I whirl, papers slipping from my hands, fluttering like wounded birds to the floor. He stands in the doorway, filling it with raw, immovable mass—arms crossed over that broad, scar-ridged chest, the shadows carving menace into every hard line of his body. Barefoot. Shirtless. And still managing to radiate danger like heat off asphalt, every inch of him a warning I didn't heed.
"How long?" I whisper. My voice trembles, but I force it steady. "How long have you been stalking me?"
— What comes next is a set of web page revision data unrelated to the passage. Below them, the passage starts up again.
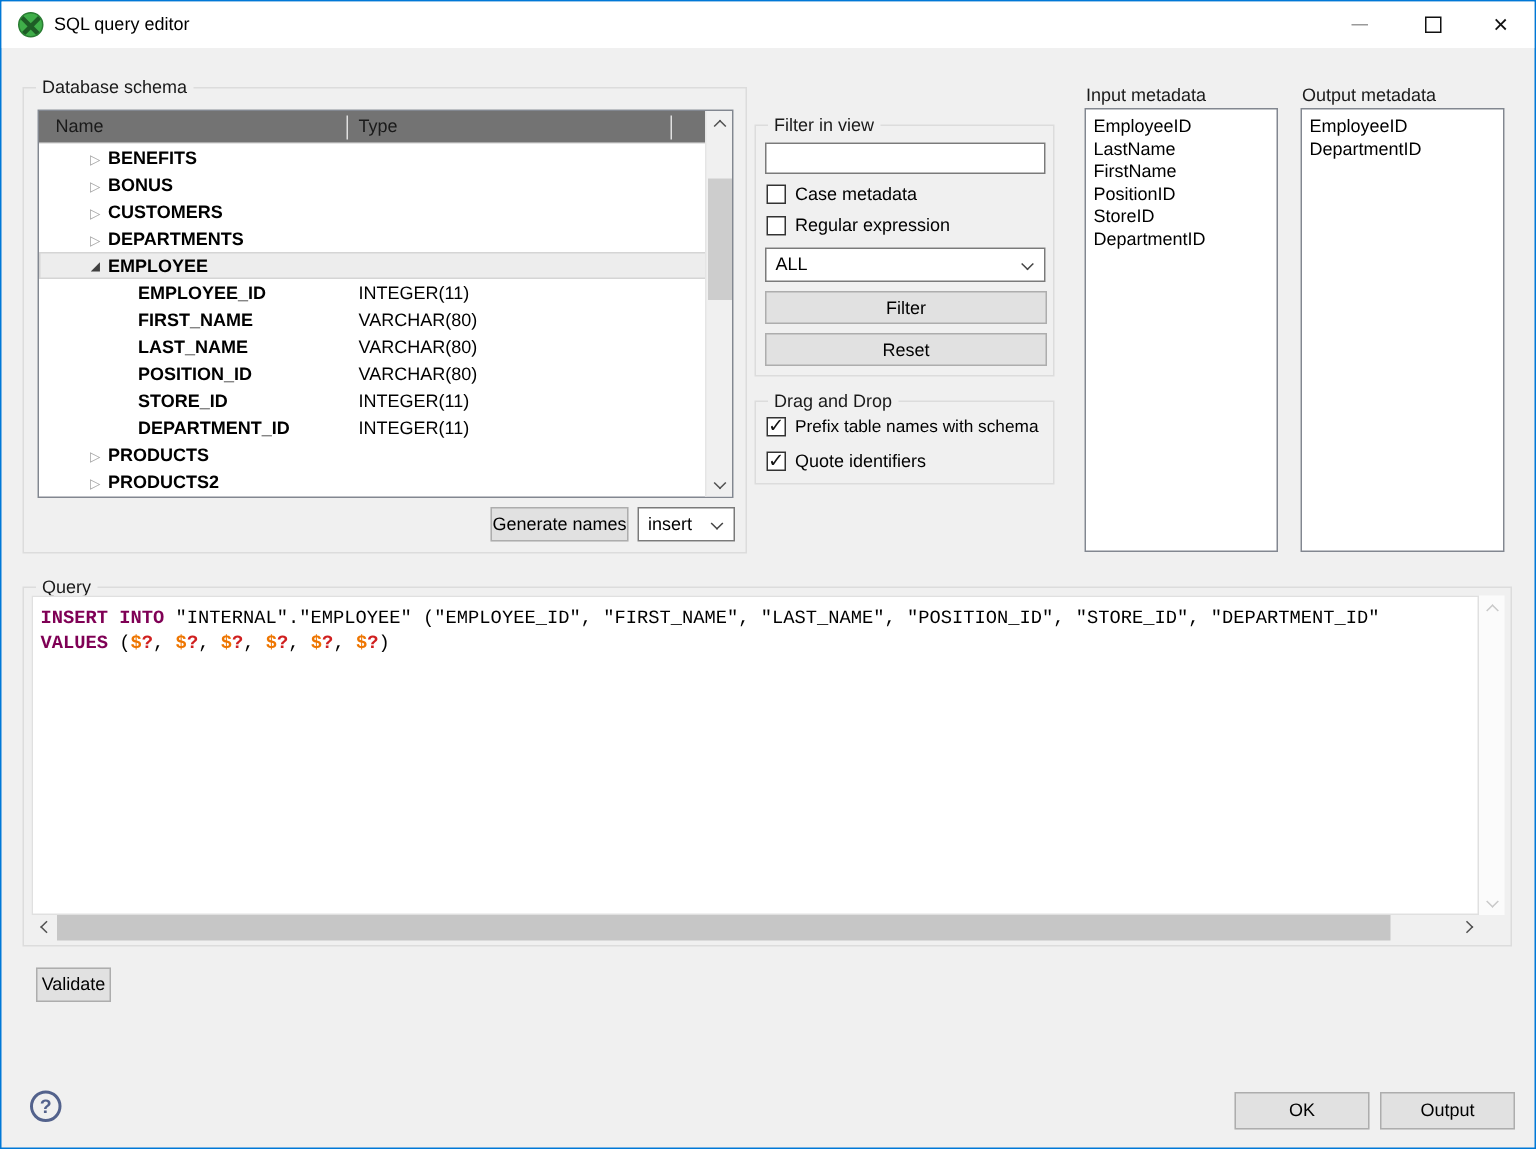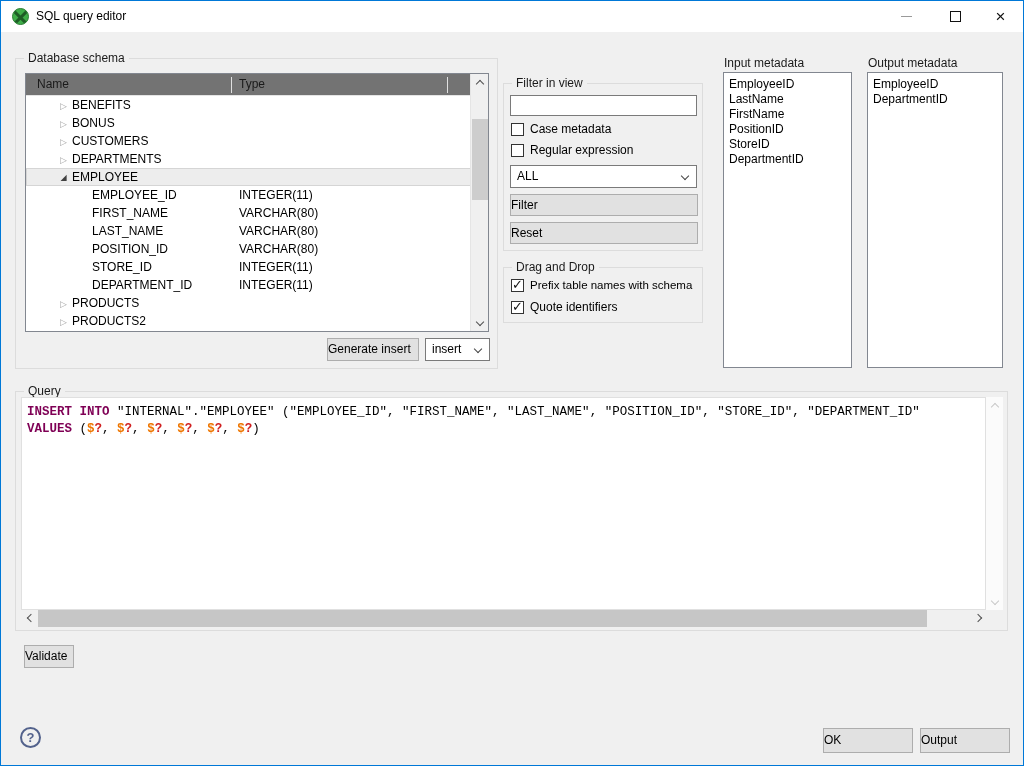--- a/index.html
+++ b/index.html
@@ -37,7 +37,7 @@
   .tgl { display:inline-block; width:17px; text-align:center; font-size:9px; vertical-align:middle; }
   .tgl.collapsed { color:#a6a6a6; } .tgl.expanded { color:#404040; font-size:8px; }
   .lvl0 .tgl { margin-left:29px; } .lvl1 .tgl { margin-left:49px; }
-  .tname { display:inline-block; }
+  .tname { display:inline-block;font-weight:bold; }
   .ttype { position:absolute; left:213px; top:0; }
   
   .sbar-v { position:absolute; background:#f0f0f0; width:18px; }

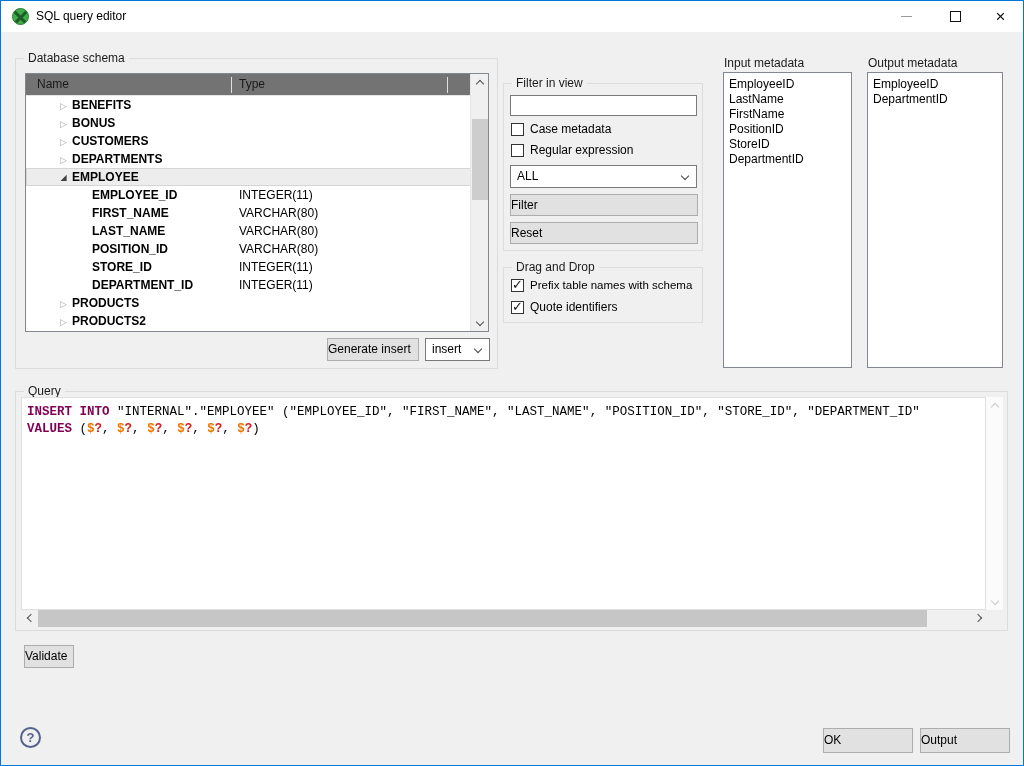--- a/index.html
+++ b/index.html
@@ -51,7 +51,7 @@
   .chv.right { transform:rotate(45deg); margin-top:5px;}
   .chv.lite { border-color:#c9c9c9; }
   
-  .btn { position:absolute; background:#e1e1e1; border:1px solid #adadad; font-size:12px;
+  .btn { position:absolute; background:#e1e1e1; border:1px solid #adadad; text-align:center; font-size:12px;
          font-family:"Liberation Sans",sans-serif; color:#000; }
   .tinput { position:absolute; background:#fff; border:1px solid #7a7a7a; }
   .combo { position:absolute; background:#fff; border:1px solid #7a7a7a; line-height:20px; padding-left:6px; }

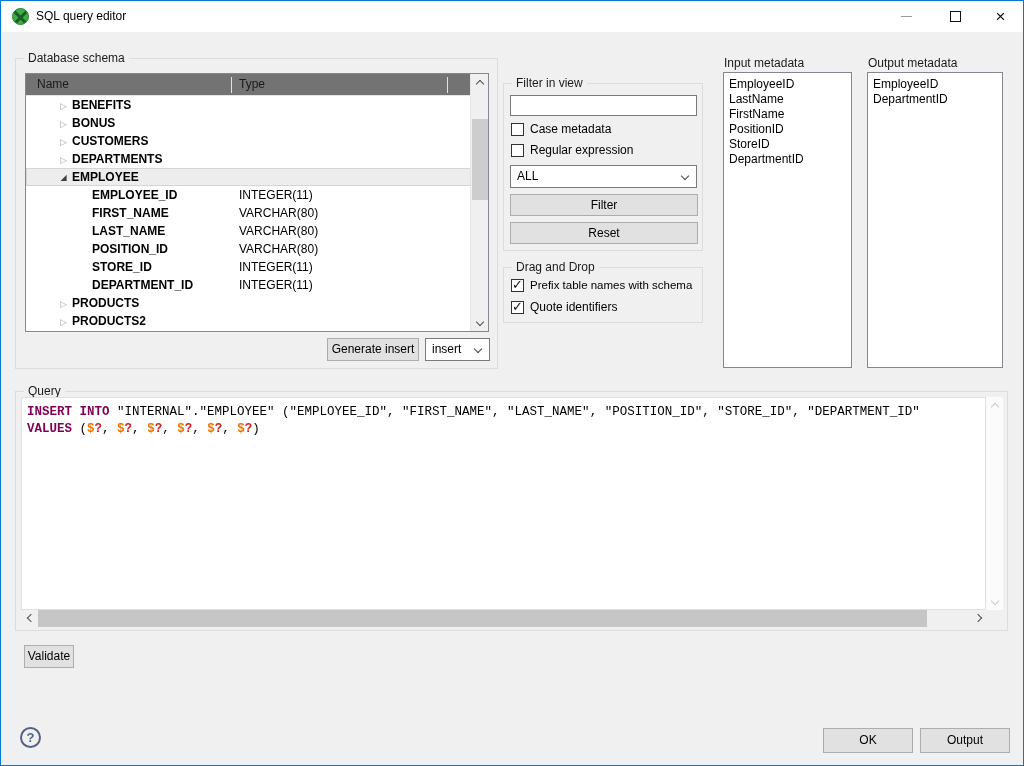--- a/index.html
+++ b/index.html
@@ -134,7 +134,7 @@
       </div>
     </div>
 
-    <div class="btn" style="left:311px; top:279px; width:92px; height:23px; line-height:21px;">Generate insert</div>
+    <div class="btn" style="left:311px; top:279px; width:92px; height:23px; line-height:21px;">Generate names</div>
     <div class="combo" style="left:409px; top:279px; width:65px; height:23px;">
       <span>insert</span>
       <span class="chv down" style="position:absolute; right:8px; top:7px; margin:0;"></span>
A muscle jumps in his jaw, the restraint in his eyes more chilling than rage. His voice drops, rough and unyielding.
"Since the day I dragged you to that hospital… the day I should've kept you."
"You're sick." The words hiss from my lips, but even as I say them, my voice cracks—not with doubt, but something worse. Recognition. Fear.
He shrugs. "I watched. I made sure no one else could take what was mine."